What’s immediately apparent from the band’s 2010 debut, “Pickin’ Up the Pieces” is its kinetic energy. Instruments interlock without intruding upon each other and Fitzpatrick and co-singer Noelle Scaggs, both constantly move in the center of it all. He dresses like Don Draper and sings like an angrier Daryl Hall, and she has the style and harmonic capabilities of all of the Supremes in one.
“From the very first show, we started moving around, because the music was making us dance,” says Fitzpatrick. “And very early on, Noelle and I started to push each other. And now it’s to the point where she and I just do not stand still for one heartbeat. And when you’re in a hot, sweaty little dance club, I soak my suit through every single night.”

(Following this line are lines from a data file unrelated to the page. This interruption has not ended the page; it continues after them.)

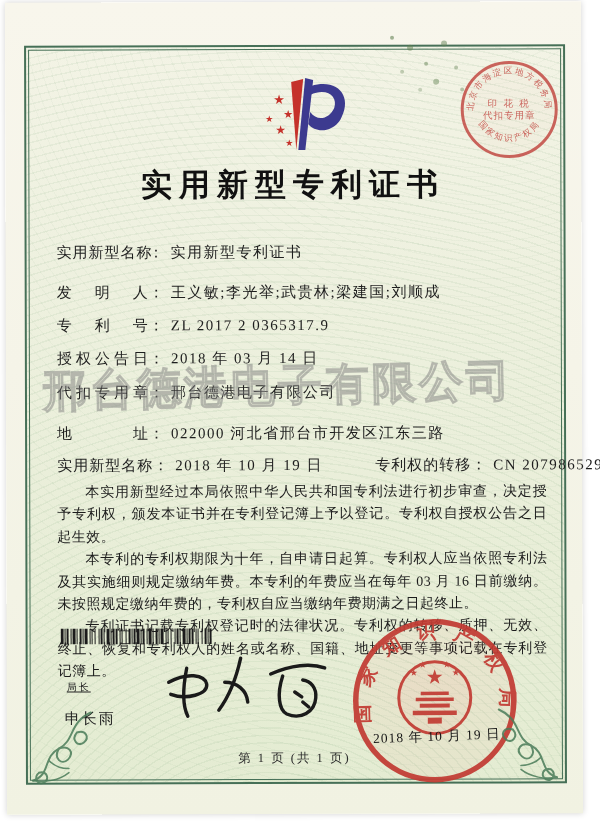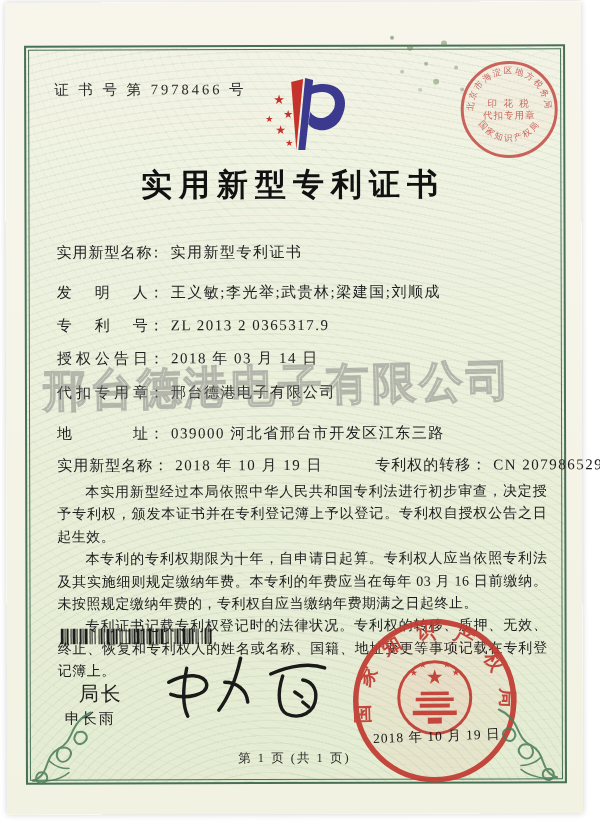--- a/index.html
+++ b/index.html
@@ -59,7 +59,6 @@
 
   <div class="speckles"></div>
 
-  <div class="cert-no">证 书 号 第 7978466 号</div>
 
   <svg class="logo" viewBox="0 0 104 90">
     <polygon points="40,12 52,9 45,80" fill="#c5322b"></polygon>

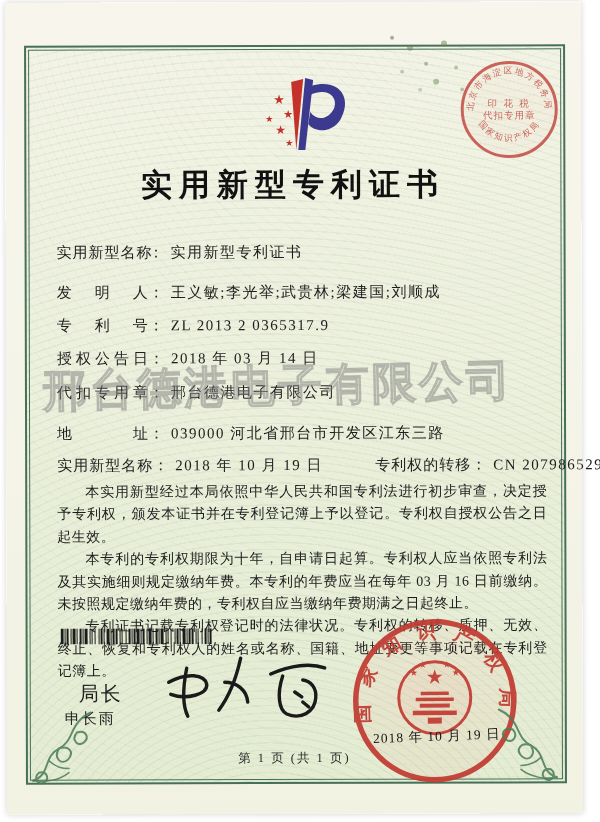--- a/index.html
+++ b/index.html
@@ -96,7 +96,7 @@
     <span class="flabel">发明人</span><span class="colon">：</span><span class="fvalue">王义敏;李光举;武贵林;梁建国;刘顺成</span>
   </div>
   <div class="row" style="top:314px">
-    <span class="flabel">专利号</span><span class="colon">：</span><span class="fvalue">ZL 2013 2 0365317.9</span>
+    <span class="flabel">专利号</span><span class="colon">：</span><span class="fvalue">ZL 2017 2 0365317.9</span>
   </div>
   <div class="row" style="top:347px">
     <span class="flabel">授权公告日</span><span class="colon">：</span><span class="fvalue">2018 年 03 月 14 日</span>

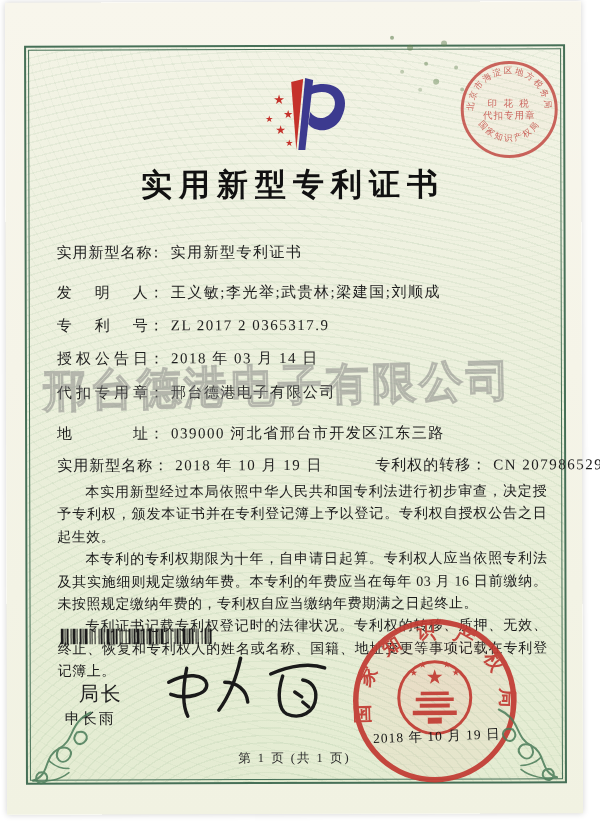--- a/index.html
+++ b/index.html
@@ -105,7 +105,7 @@
     <span class="flabel">代扣专用章</span><span class="colon">：</span><span class="fvalue">邢台德港电子有限公司</span>
   </div>
   <div class="row" style="top:422px">
-    <span class="flabel">地址</span><span class="colon">：</span><span class="fvalue">039000 河北省邢台市开发区江东三路</span>
+    <span class="flabel">地址</span><span class="colon">：</span><span class="fvalue">022000 河北省邢台市开发区江东三路</span>
   </div>
 
   <div class="row" style="top:454px">

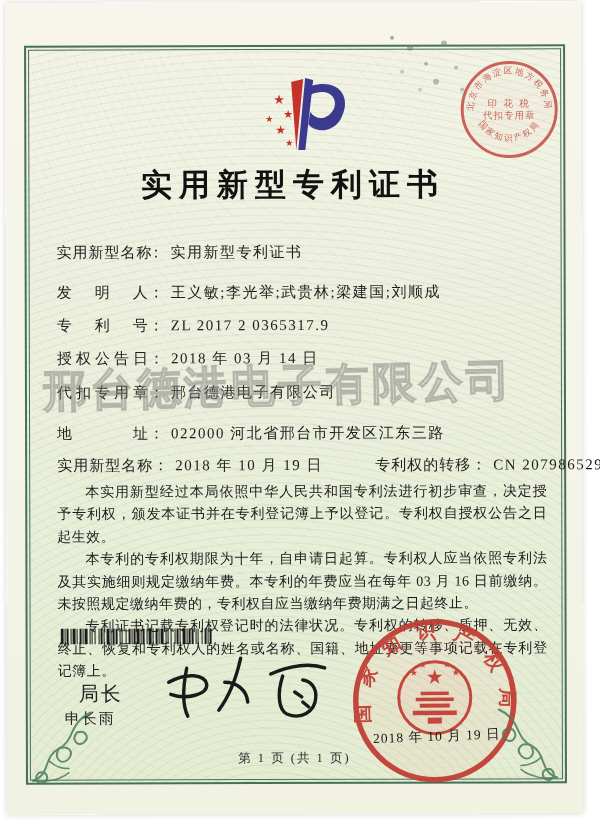--- a/index.html
+++ b/index.html
@@ -30,7 +30,7 @@
     letter-spacing:3px;white-space:nowrap;transform:rotate(-1.2deg);
     color:rgba(150,150,150,0.10);-webkit-text-stroke:1.1px rgba(125,125,125,0.45);}
   .barcode{position:absolute;left:54px;top:626px;height:16px;width:172px;font-size:0;overflow:hidden;}
-  .sig-title{position:absolute;left:72px;top:678px;font-size:20px;letter-spacing:2px;color:#222;}
+  .sig-title{position:absolute;left:60px;top:678px;font-size:10px;letter-spacing:2px;color:#222;text-decoration:underline;}
   .sig-name{position:absolute;left:58px;top:707px;font-size:15px;letter-spacing:2px;color:#222;}
   .sig-svg{position:absolute;left:146px;top:646px;width:190px;height:92px;}
   .issuer-seal{position:absolute;left:341px;top:612px;width:174px;height:174px;opacity:0.93;}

Fitzpatrick recalls the magical first time the band played Boston, last winter at Brighton Music Hall.
“It was a city we had never played before and we didn’t have any radio stations playing us, and for us to come there and sell out a club, we were pretty blown away. And that night really stands out for all of us because we were on such a grueling tour in the dead of winter. We went rushing out of Boston right after to avoid snow-pocalypse. ... Noelle got a bad case of laryngitis, so when we got to Boston, she literally had no voice left. And for a singer, it’s super-emotional for us when your instrument doesn’t work the way you want. It’s inside your body and it’s a personal thing in a way that no other instrument can be. And she was just devastated because she didn’t know what she was going to do, and crying before the show. And we walked onstage in Brighton and told the audience that she had laryngitis and they were amazing. They sang all of her parts for her. It still gives me chills just telling it to you right now. It was just such a beautiful moment, and it was just so shocking to us that they all knew the whole record, every song!”